Nah and I'm actually going to be adding 4 more from the original group of ten that winkyee had.

They are doing well but still settling in I think. Yesterday when I added the tilapia pieces which were bite sized they all came forward and grabbed a piece and then all of em spit it out at the same time, it was pretty funny actually. They are actually attempting to go for the food now so it's just a matter of time.

My lil One incher has been hitting the tilapi nicely though, he eats every third day


----------



## BRUNER247 (Jun 2, 2010)

Sweet.macs are aggressive eaters. IMO macs are THE most aggressive piranha out there. They're very brave at even tiny sizes & seems their aggression only grows with each inch.


----------



## FEEFA (Nov 19, 2007)

I agree, the best p i ever owned was my first mac. He was always ready to fingerchase and even the slightest movement in the room he was in would make him twitch.

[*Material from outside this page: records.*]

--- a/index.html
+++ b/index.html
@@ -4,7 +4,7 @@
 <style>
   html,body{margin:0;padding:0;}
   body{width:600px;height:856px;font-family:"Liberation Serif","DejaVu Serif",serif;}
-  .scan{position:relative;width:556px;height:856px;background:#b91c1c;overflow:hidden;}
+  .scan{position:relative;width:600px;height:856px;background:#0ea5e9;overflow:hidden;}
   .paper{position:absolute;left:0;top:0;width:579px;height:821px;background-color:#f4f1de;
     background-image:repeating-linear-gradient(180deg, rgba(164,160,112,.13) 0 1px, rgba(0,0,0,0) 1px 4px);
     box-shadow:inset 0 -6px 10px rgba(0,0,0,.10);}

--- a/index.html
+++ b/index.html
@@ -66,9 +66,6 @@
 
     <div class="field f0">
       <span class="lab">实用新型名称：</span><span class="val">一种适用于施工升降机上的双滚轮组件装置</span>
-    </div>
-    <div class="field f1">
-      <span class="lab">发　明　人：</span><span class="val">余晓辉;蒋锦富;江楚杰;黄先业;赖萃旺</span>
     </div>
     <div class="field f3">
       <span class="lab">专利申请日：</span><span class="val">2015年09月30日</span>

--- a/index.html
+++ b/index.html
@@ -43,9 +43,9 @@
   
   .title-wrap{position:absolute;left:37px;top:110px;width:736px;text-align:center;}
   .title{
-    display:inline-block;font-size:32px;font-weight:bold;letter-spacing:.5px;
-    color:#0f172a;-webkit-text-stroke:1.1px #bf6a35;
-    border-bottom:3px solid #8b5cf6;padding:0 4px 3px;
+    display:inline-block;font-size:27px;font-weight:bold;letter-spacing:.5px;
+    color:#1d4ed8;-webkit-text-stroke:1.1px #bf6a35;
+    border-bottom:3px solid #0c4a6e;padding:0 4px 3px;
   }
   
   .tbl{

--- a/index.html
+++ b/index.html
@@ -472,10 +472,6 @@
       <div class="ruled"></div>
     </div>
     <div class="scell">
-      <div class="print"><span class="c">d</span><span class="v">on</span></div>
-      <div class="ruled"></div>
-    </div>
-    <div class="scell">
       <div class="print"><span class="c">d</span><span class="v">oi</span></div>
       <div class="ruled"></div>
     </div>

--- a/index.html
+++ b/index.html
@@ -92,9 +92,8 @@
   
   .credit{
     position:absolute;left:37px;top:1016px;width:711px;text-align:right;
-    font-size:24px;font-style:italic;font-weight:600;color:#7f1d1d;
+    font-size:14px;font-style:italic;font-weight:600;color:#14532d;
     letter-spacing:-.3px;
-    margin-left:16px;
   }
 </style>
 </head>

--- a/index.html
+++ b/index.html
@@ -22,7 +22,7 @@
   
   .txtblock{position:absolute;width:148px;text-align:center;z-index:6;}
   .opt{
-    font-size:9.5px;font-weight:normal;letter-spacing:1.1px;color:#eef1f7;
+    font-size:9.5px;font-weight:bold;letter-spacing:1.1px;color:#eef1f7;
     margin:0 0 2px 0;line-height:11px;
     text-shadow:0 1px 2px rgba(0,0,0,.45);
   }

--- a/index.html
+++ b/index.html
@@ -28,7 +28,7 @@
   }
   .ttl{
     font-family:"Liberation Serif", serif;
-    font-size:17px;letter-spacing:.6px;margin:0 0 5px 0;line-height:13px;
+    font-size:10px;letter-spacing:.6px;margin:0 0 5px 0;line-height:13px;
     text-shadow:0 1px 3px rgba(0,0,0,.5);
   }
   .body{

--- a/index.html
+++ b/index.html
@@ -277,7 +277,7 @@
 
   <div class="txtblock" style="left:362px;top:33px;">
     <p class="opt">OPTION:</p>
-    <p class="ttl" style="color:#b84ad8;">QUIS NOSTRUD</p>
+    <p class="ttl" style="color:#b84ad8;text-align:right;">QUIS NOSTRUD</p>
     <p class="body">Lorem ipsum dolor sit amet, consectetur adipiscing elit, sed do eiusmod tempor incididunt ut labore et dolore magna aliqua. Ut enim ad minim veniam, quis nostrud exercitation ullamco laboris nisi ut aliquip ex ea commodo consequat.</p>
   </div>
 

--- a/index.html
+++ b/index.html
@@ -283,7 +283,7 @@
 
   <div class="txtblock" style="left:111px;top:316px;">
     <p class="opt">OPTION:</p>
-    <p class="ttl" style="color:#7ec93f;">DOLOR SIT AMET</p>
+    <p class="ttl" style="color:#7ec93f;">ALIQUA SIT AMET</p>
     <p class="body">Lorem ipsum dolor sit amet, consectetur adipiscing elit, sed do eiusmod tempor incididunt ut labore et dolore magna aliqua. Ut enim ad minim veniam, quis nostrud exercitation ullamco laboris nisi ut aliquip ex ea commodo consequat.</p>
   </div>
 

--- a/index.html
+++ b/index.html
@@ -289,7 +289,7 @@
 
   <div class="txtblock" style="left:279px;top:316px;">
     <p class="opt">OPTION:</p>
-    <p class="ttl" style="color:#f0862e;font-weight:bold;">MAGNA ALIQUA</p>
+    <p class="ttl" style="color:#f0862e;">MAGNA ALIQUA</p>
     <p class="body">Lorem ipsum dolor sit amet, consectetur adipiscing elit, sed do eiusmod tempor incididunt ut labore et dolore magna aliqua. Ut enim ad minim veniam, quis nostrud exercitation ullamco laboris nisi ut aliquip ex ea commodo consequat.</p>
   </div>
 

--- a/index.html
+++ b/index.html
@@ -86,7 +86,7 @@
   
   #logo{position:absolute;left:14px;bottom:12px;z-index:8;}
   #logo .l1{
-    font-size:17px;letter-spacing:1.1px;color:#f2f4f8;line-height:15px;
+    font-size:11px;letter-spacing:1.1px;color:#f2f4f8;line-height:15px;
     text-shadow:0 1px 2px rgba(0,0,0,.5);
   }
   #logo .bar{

These ten macs and the lil one incher I found are the first ones I've seen in my area other than my old one so I just had to have them


----------



## BRUNER247 (Jun 2, 2010)

Holy-sh*t! We agree on something. Lmao!


----------



## Inflade (Mar 24, 2006)

I want that little one incher!!! Lol

Post some pictures of the little guy and his tank, does he chase your finger?


----------



## BuckeyeGuy777 (Oct 30, 2010)

i also fed my mac frozen blood worms till he was about 2" now pellets and chunks of white meat fish


----------